── Task inputs ──

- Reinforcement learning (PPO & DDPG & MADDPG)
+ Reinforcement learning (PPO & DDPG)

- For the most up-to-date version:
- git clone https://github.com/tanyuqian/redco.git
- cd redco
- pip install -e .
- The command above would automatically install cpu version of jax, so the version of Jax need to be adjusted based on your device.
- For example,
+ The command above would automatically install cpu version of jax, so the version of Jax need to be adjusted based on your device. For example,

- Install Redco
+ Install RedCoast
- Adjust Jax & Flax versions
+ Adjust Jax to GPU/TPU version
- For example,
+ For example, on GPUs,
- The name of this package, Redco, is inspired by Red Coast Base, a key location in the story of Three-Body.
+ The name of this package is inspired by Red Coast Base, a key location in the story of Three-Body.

───
── Task inputs ──

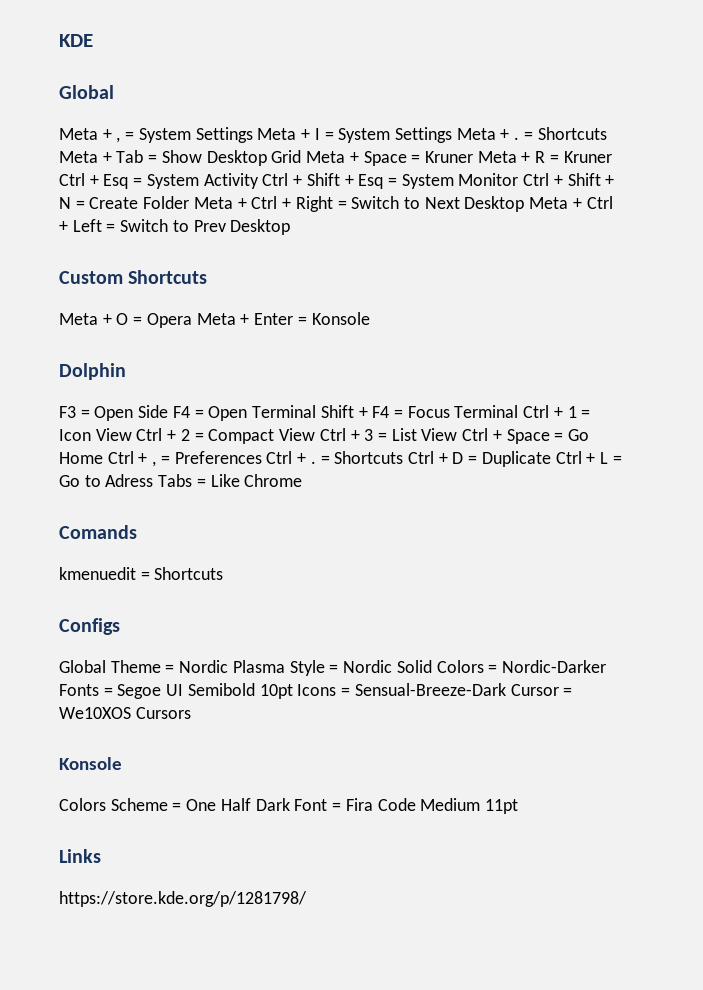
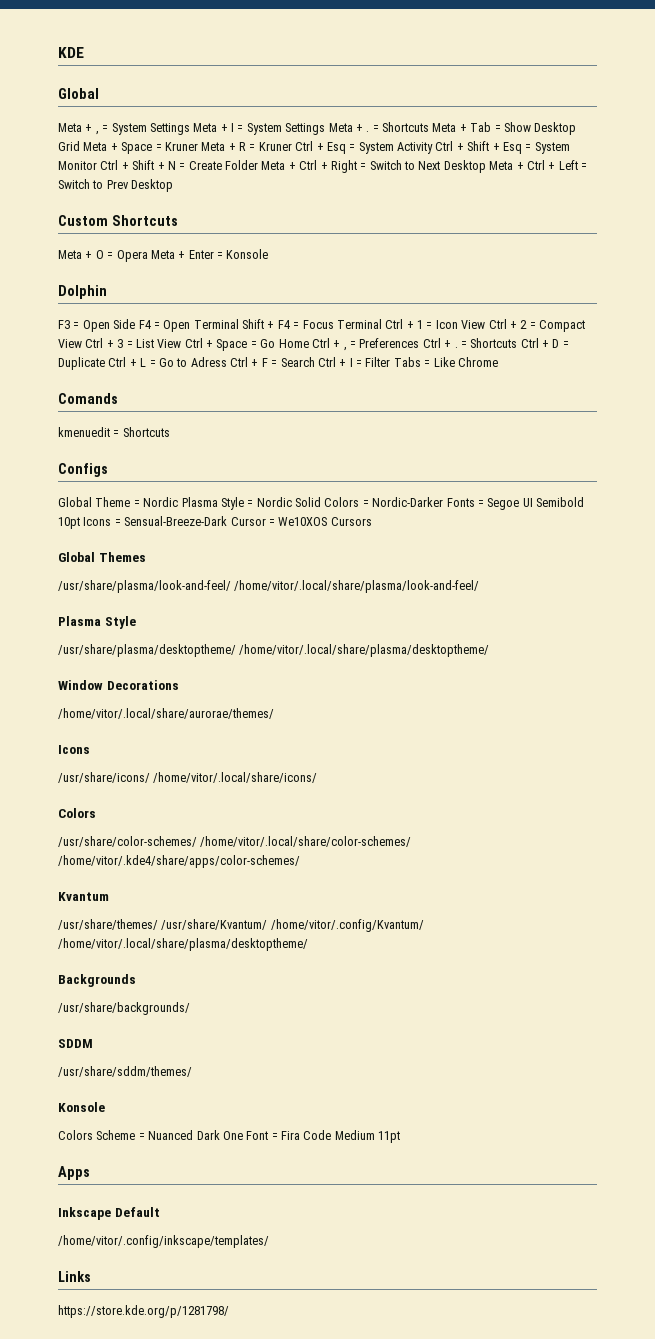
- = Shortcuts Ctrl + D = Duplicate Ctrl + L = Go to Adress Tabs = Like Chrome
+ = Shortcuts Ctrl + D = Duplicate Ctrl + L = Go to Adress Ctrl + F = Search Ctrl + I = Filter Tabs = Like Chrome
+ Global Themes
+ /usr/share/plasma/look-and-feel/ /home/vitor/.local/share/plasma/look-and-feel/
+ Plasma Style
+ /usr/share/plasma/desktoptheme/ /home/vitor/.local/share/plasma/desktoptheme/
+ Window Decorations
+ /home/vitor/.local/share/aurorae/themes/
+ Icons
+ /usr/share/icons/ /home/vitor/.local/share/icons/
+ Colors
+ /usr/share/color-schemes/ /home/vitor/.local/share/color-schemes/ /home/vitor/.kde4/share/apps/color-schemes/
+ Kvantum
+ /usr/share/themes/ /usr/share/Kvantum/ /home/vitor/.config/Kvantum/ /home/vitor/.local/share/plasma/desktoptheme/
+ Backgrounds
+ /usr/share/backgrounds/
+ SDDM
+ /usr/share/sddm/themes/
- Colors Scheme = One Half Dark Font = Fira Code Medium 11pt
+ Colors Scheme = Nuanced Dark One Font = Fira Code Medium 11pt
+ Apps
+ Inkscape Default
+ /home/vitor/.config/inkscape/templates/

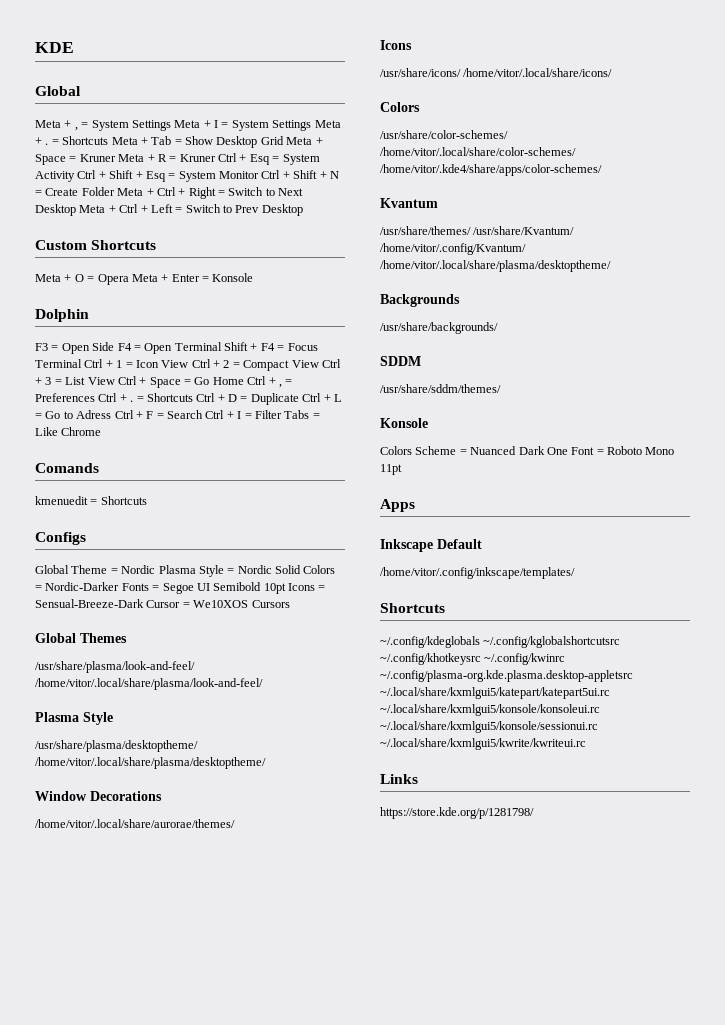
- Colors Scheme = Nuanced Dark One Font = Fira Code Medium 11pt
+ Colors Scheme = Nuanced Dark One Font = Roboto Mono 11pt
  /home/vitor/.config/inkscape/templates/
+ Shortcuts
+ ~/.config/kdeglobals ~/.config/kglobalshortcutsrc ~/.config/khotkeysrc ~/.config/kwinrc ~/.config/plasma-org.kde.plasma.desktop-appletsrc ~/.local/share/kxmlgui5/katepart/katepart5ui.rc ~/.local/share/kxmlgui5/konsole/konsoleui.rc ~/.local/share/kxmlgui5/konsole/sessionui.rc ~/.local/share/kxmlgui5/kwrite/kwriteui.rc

───

**What you will do**
Starting at the line above that contains "- Reinforcement learning", write out each line exactly until the line that contains "this package is" has been written, and stop there.

**Problem solution**
- Reinforcement learning (PPO & DDPG & MADDPG)
+ Reinforcement learning (PPO & DDPG)

- For the most up-to-date version:
- git clone https://github.com/tanyuqian/redco.git
- cd redco
- pip install -e .
- The command above would automatically install cpu version of jax, so the version of Jax need to be adjusted based on your device.
- For example,
+ The command above would automatically install cpu version of jax, so the version of Jax need to be adjusted based on your device. For example,

- Install Redco
+ Install RedCoast
- Adjust Jax & Flax versions
+ Adjust Jax to GPU/TPU version
- For example,
+ For example, on GPUs,
- The name of this package, Redco, is inspired by Red Coast Base, a key location in the story of Three-Body.
+ The name of this package is inspired by Red Coast Base, a key location in the story of Three-Body.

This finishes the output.